_Task prompt_.
Repeat each record below exactly, omitting whatever pictures appear in it.

_Data to process_.

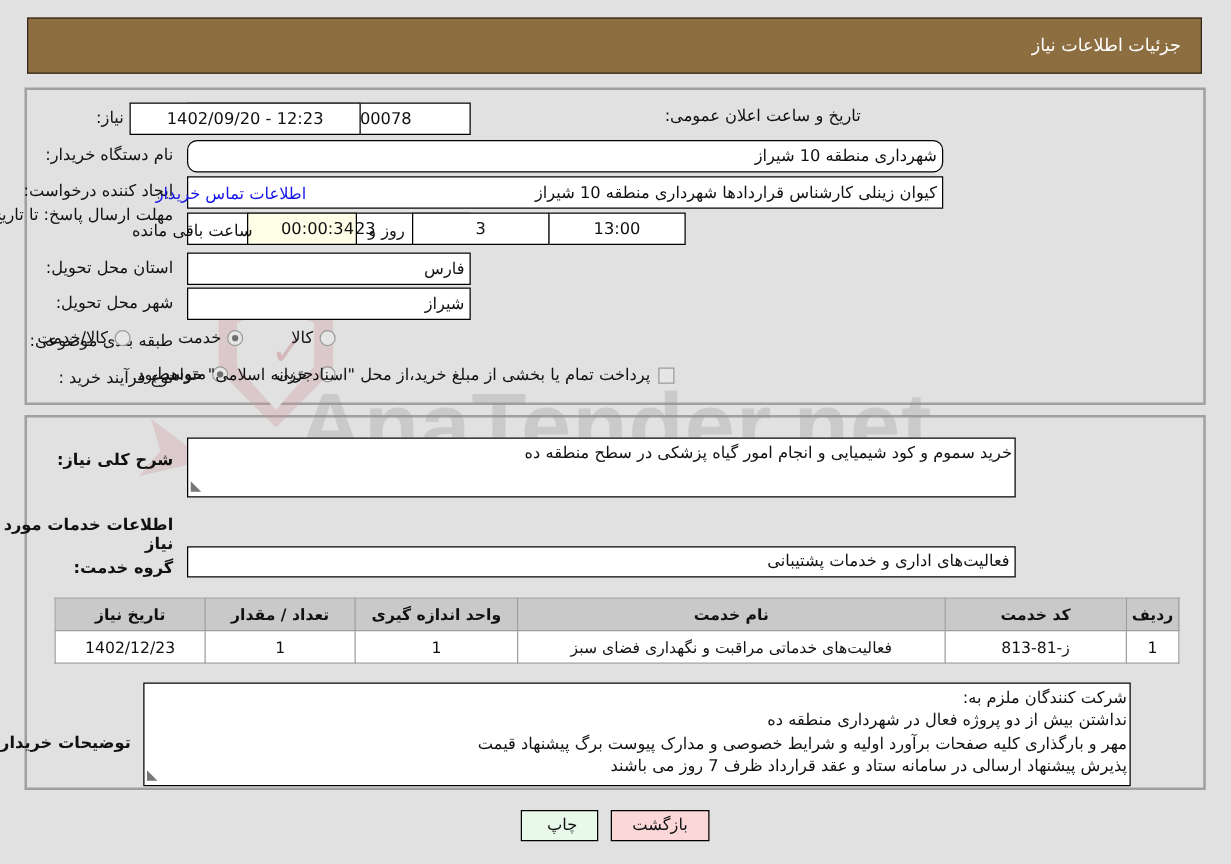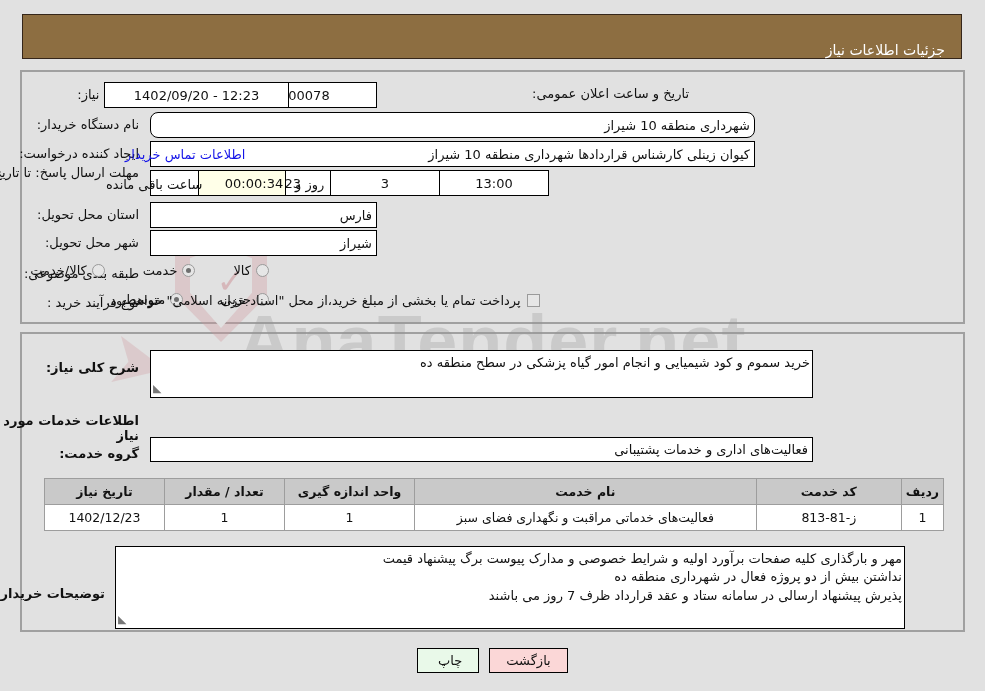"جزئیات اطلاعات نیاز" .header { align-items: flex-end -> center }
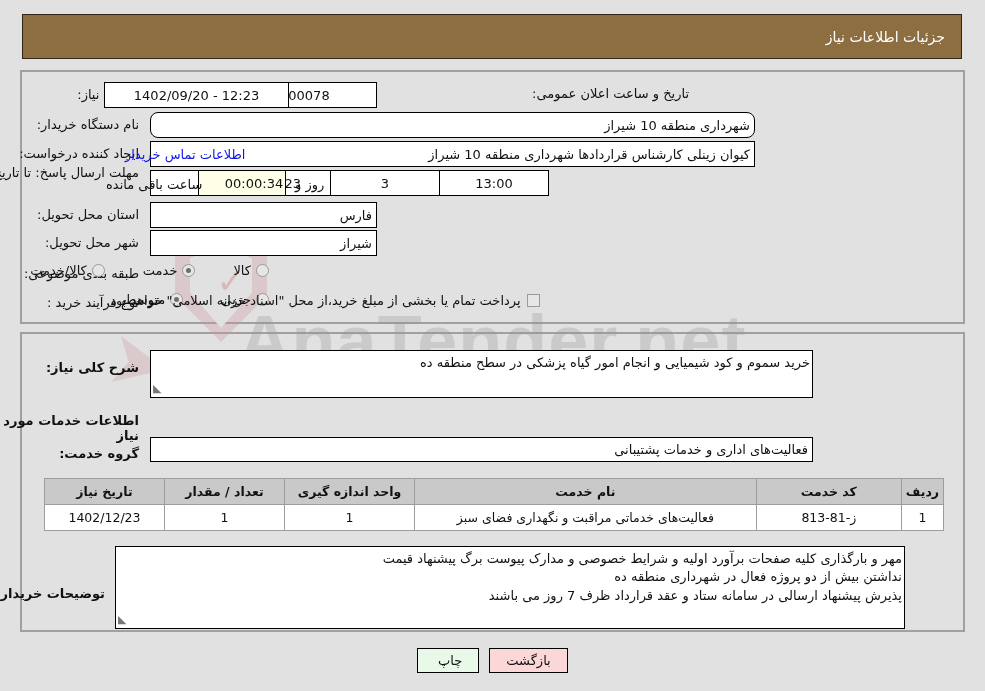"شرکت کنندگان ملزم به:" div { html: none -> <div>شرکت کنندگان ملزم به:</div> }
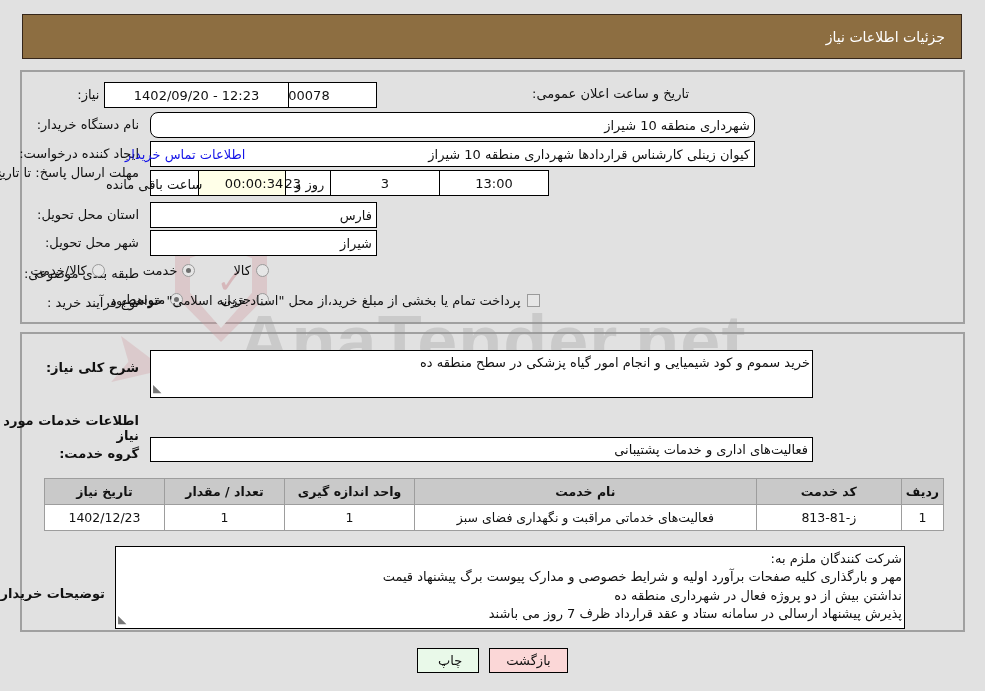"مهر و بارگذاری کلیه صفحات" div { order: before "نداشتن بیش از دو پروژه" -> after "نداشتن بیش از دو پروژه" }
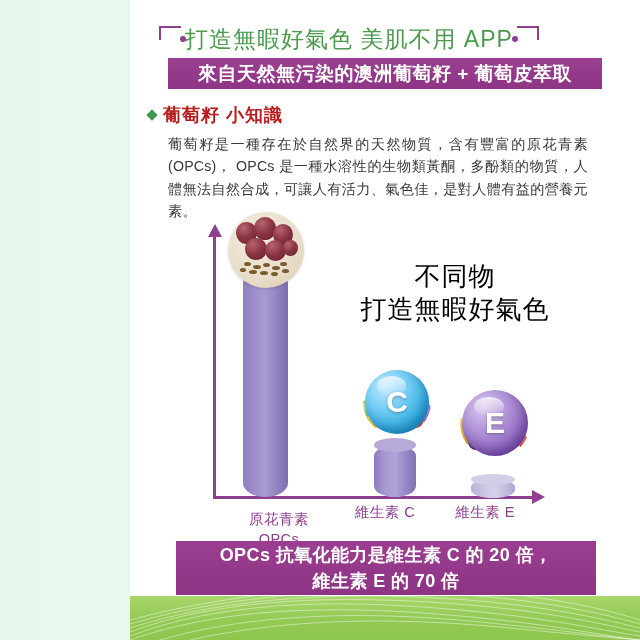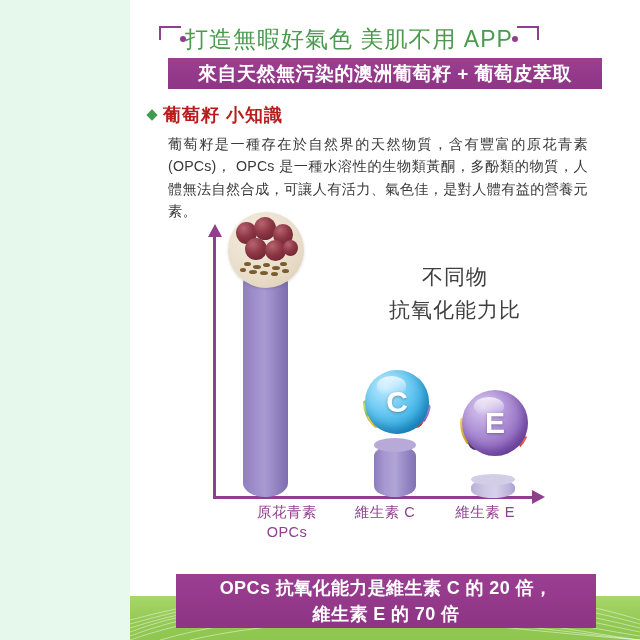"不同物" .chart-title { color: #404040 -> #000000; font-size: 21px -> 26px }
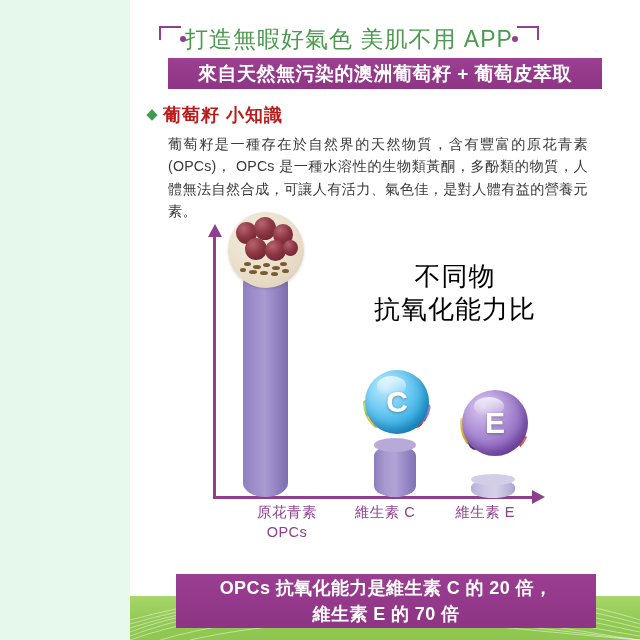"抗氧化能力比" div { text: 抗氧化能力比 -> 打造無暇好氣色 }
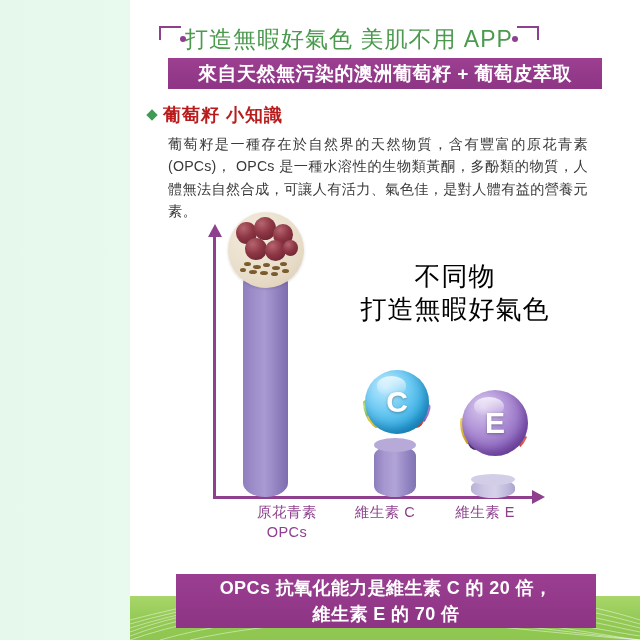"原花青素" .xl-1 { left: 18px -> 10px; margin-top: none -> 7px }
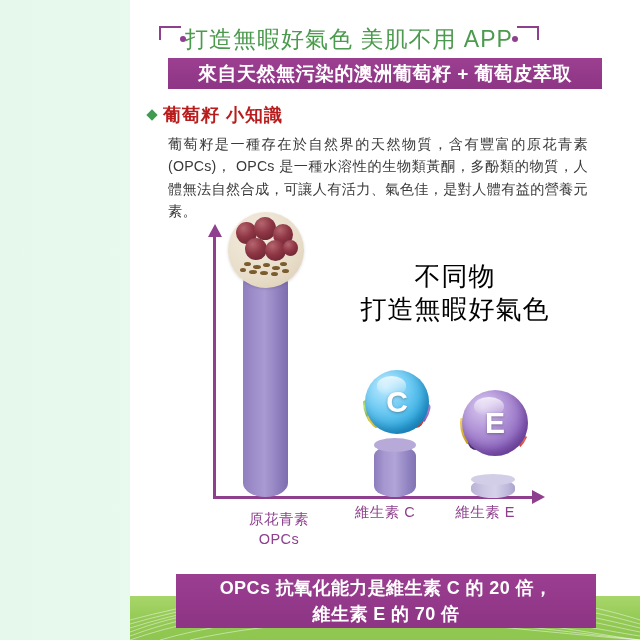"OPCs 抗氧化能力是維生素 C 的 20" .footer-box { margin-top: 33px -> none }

_Reply to the exercise_.
"جزئیات اطلاعات نیاز" .header { align-items: flex-end -> center }
"شرکت کنندگان ملزم به:" div { html: none -> <div>شرکت کنندگان ملزم به:</div> }
"مهر و بارگذاری کلیه صفحات" div { order: before "نداشتن بیش از دو پروژه" -> after "نداشتن بیش از دو پروژه" }
"不同物" .chart-title { color: #404040 -> #000000; font-size: 21px -> 26px }
"抗氧化能力比" div { text: 抗氧化能力比 -> 打造無暇好氣色 }
"原花青素" .xl-1 { left: 18px -> 10px; margin-top: none -> 7px }
"OPCs 抗氧化能力是維生素 C 的 20" .footer-box { margin-top: 33px -> none }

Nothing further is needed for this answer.